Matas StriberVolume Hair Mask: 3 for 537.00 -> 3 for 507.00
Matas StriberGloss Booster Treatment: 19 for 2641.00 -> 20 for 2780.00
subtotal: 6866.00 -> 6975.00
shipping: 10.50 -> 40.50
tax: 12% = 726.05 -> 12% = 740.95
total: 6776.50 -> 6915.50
* * *
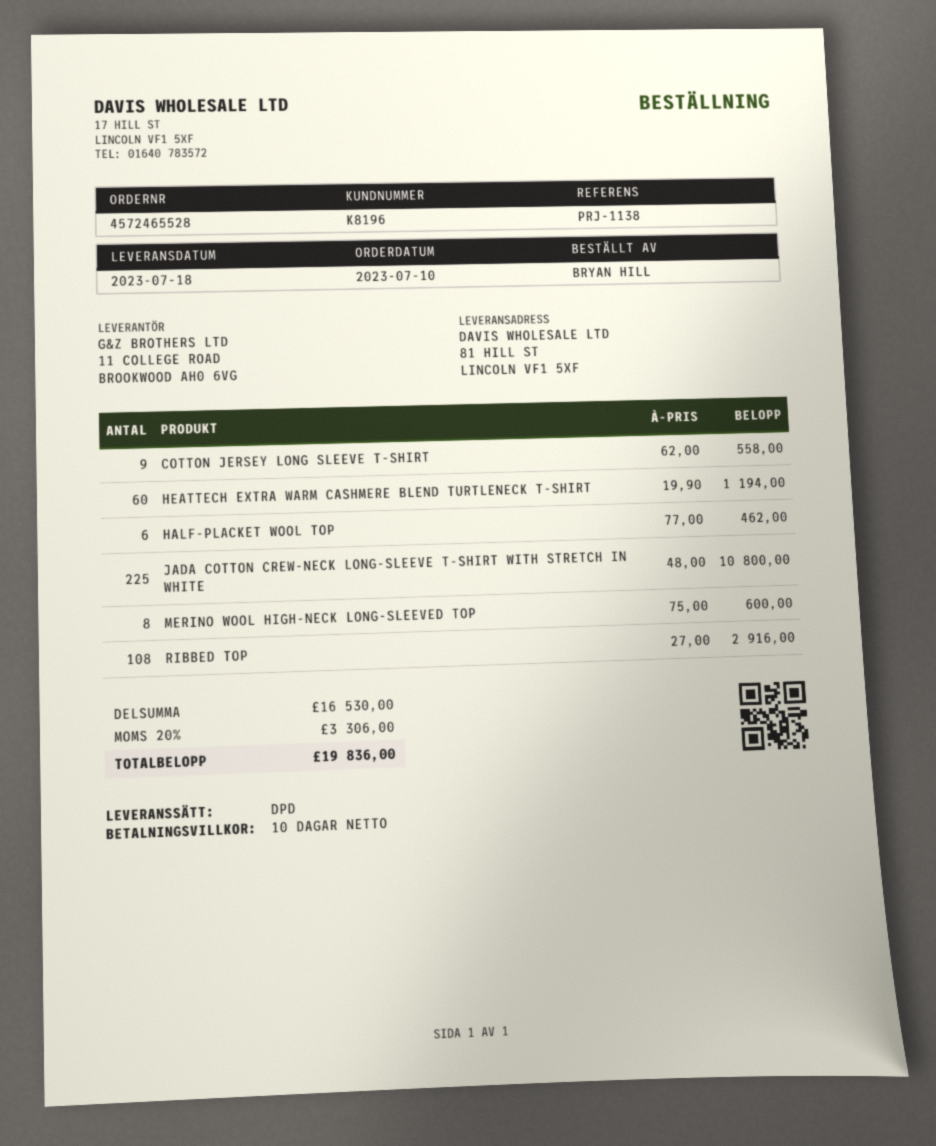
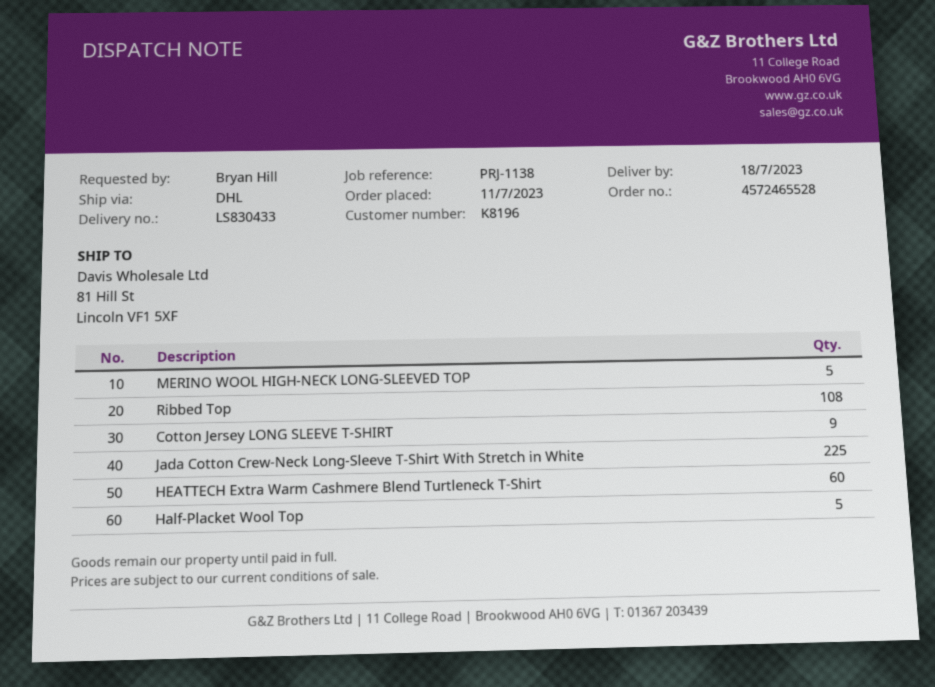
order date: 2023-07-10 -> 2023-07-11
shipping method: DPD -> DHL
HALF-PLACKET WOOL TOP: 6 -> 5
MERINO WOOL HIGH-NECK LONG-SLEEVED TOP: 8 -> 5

Try it:
Give again exactly, and only, the lines above starting at the one with "order date: 2023-07-10 -> 2023-07-11" and ending at the one with "MERINO WOOL HIGH-NECK".

Exercise output:
order date: 2023-07-10 -> 2023-07-11
shipping method: DPD -> DHL
HALF-PLACKET WOOL TOP: 6 -> 5
MERINO WOOL HIGH-NECK LONG-SLEEVED TOP: 8 -> 5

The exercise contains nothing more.